Yemen occupies a strategic position on the Bab el-Mandab waterway, commanding shipping through the Suez canal. The former British base of Aden was important in protecting the British Empire’s traffic with India. In 1967, the British were forced out by Yemeni forces, which established a socialist republic, since defeated. But control over the vulnerable Bab el-Mandab chokepoint remains an important issue today. A Saudi victory in Yemen would give the US the ability to disrupt China’s world trade, including its vital energy imports, and ensure that Chinese – and Iranian – influence in the region is kept at bay.
Libya
A recent Foreign Affairs Select Committee report (September 14) blamed the former UK Prime Minister Cameron directly for the disastrous 2011 military intervention in Libya, with 3 main criticisms: poor intelligence; mission creep; and lack of support after the regime’s destruction. Only 13 MPs voted against war on Libya, including Corbyn and McDonnell. According to The Wall Street Journal, the committee found that ‘the [Gaddafi] threat to civilians was overstated.’

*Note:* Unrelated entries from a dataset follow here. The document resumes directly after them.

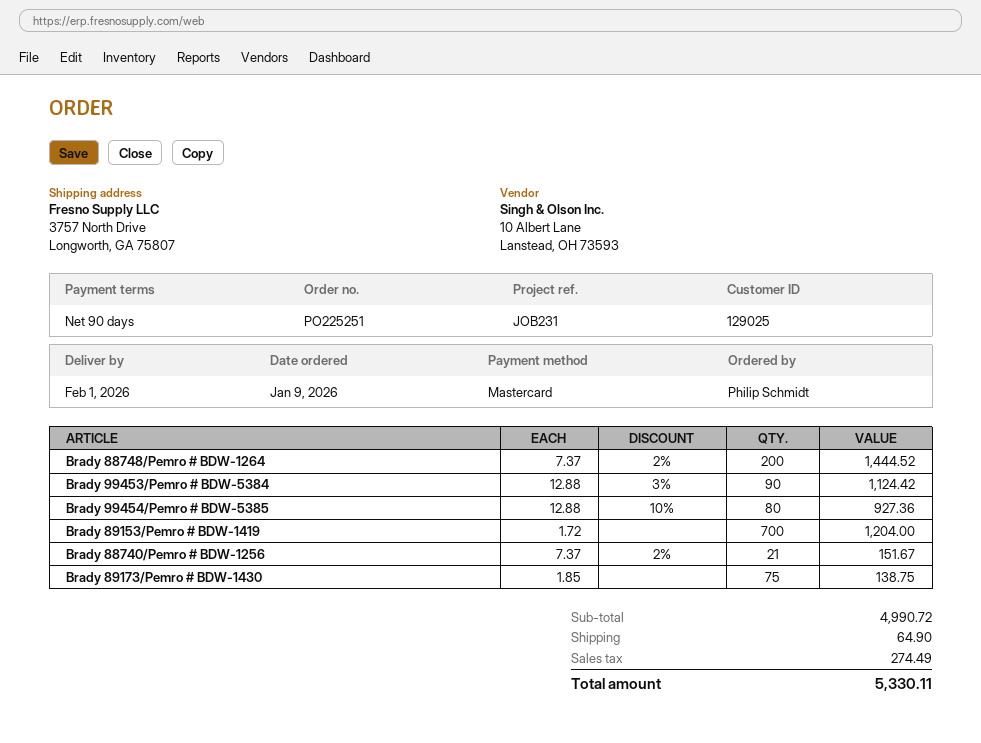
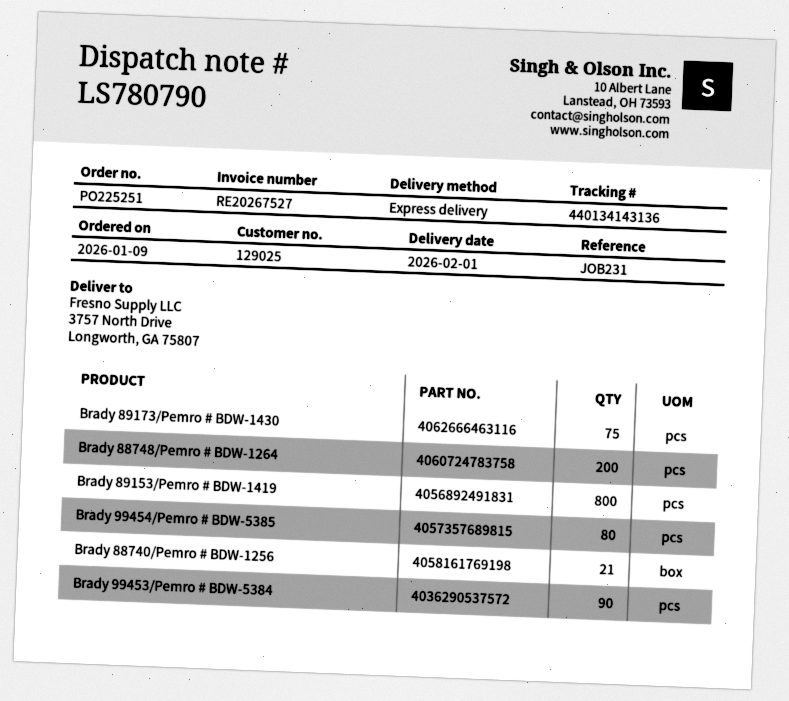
Brady 89153/Pemro # BDW-1419: 700 -> 800

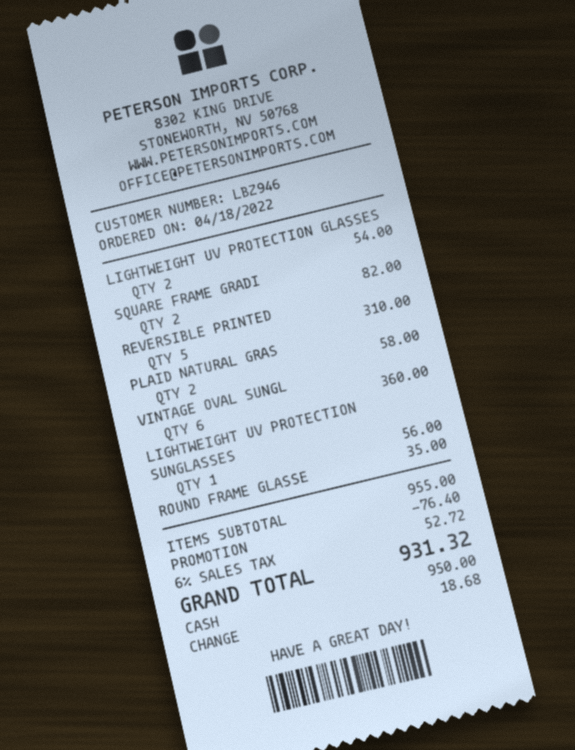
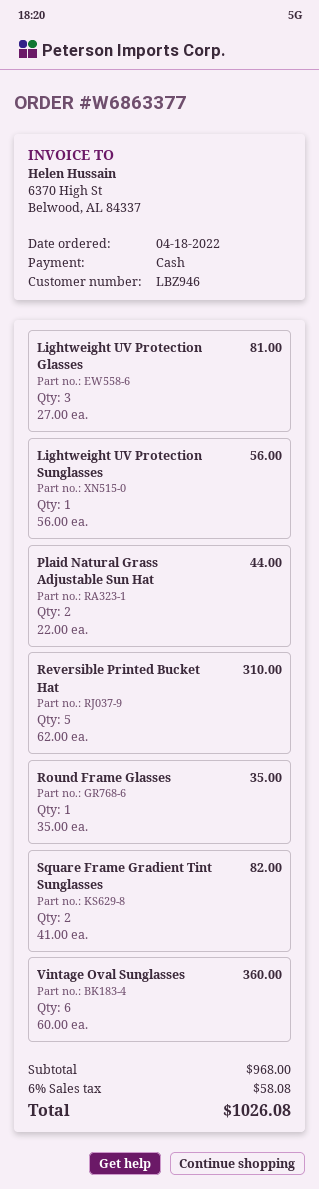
LIGHTWEIGHT UV PROTECTION GLASSES: 2 for 54.00 -> 3 for 81.00
PLAID NATURAL GRAS: 2 for 58.00 -> 2 for 44.00
subtotal: 955.00 -> 968.00
discount: 76.40 -> none
tax: 6% = 52.72 -> 6% = 58.08
total: 931.32 -> 1026.08

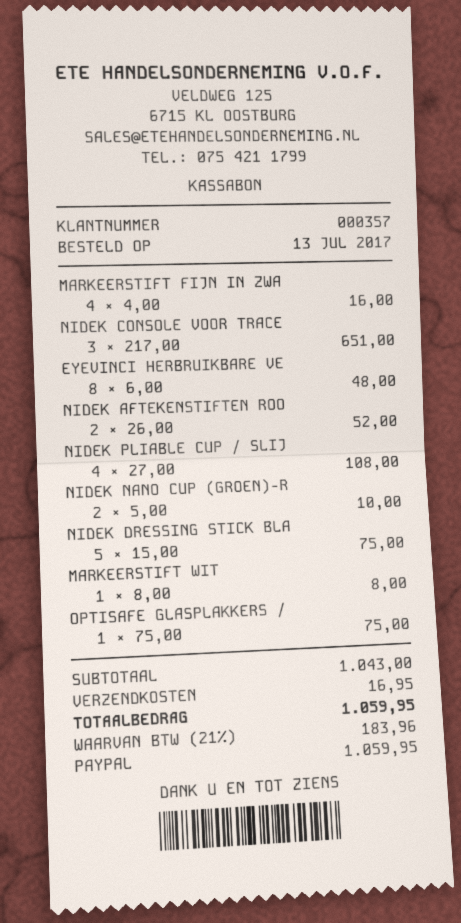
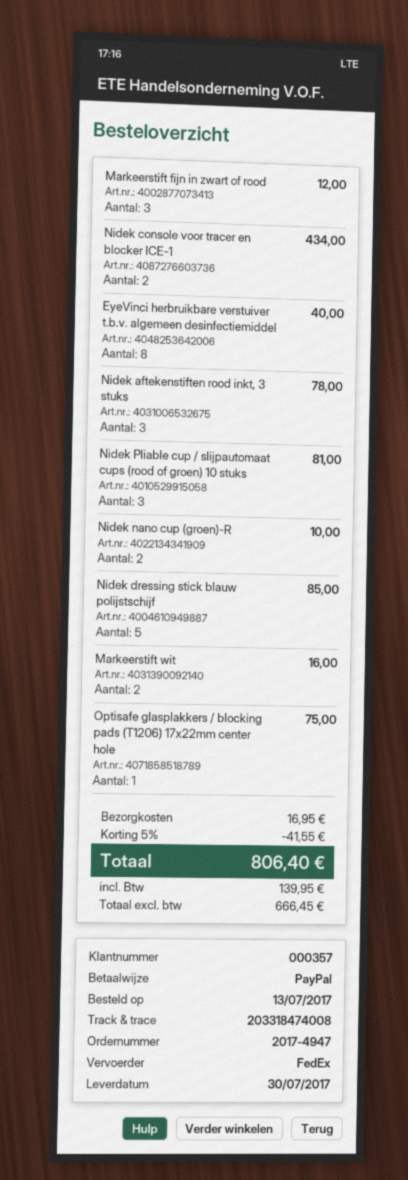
MARKEERSTIFT FIJN IN ZWA: 4 for 16.00 -> 3 for 12.00
NIDEK CONSOLE VOOR TRACE: 3 for 651.00 -> 2 for 434.00
EYEVINCI HERBRUIKBARE VE: 8 for 48.00 -> 8 for 40.00
NIDEK AFTEKENSTIFTEN ROO: 2 for 52.00 -> 3 for 78.00
NIDEK PLIABLE CUP / SLIJ: 4 for 108.00 -> 3 for 81.00
NIDEK DRESSING STICK BLA: 5 for 75.00 -> 5 for 85.00
MARKEERSTIFT WIT: 1 for 8.00 -> 2 for 16.00
discount: none -> 5% = 41.55
tax: 183.96 -> 139.95
total: 1059.95 -> 806.40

In Libya, there have been protests against imperialist intervention and a revival of support for Gaddafi. Gaddafi’s son, Saif, who has been in captivity in Zintan for over five years but who was probably released in April, could become a leading figure.
To ensure any move towards independence is crushed, France and the US are maintaining divisions. British special forces in Benghazi are supporting anti-Tripoli Libyan General Haftar, despite officially backing the Tripoli ‘government’. Meanwhile, the US has bombed Gadaffi’s hometown of Sirte, formerly an IS stronghold, to maintain internecine conflict. As one Libyan source put it: ‘Isn't it strange that every time we appear to see a glimmer of light at the end of the tunnel, Western countries come and bomb us back into it?’

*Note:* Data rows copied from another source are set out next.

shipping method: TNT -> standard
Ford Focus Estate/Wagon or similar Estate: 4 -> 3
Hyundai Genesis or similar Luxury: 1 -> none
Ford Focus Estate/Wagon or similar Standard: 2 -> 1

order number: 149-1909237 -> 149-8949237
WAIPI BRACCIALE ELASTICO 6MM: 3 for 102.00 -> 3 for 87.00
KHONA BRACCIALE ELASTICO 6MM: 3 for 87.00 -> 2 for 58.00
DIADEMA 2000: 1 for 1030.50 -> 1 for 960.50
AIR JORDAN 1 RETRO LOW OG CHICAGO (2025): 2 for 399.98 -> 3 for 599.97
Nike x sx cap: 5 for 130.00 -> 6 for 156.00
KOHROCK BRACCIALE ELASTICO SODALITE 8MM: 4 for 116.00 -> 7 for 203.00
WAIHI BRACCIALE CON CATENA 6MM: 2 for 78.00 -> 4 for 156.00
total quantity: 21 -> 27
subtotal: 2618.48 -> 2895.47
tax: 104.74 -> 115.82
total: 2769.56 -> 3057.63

The first action by France and Britain in 2011 was to secure the oil refineries. That is still the aim of imperialism now. In September, the four main oil export terminals were recaptured from the militias by the pro-western Libyan National Army. Oil production had slumped to a sixth of the amount it had been in Gaddafi’s time, but is now starting to rise. The potential of Libyan oil is enormous, with possibly the largest oil reserves in Africa, according to the New Arab website. A recent London meeting between Libyan officials and representatives of the USA, Britain, Italy, France, the IMF and World Bank showed clearly the predatory interests of the imperialist powers – powers which co-operate when it comes to sowing sectarian division and conflict, but compete for a share of the spoils.
"...the immediate reason for ratcheting up the anti-Assad pressure is control over energy supplies...The origins of the war can be traced back to 2009 when Qatar proposed a new pipeline to Turkey to run through Syrian territory. Assad refused, blocking western control over energy pipelines from the Persian Gulf to Turkey and on to Europe."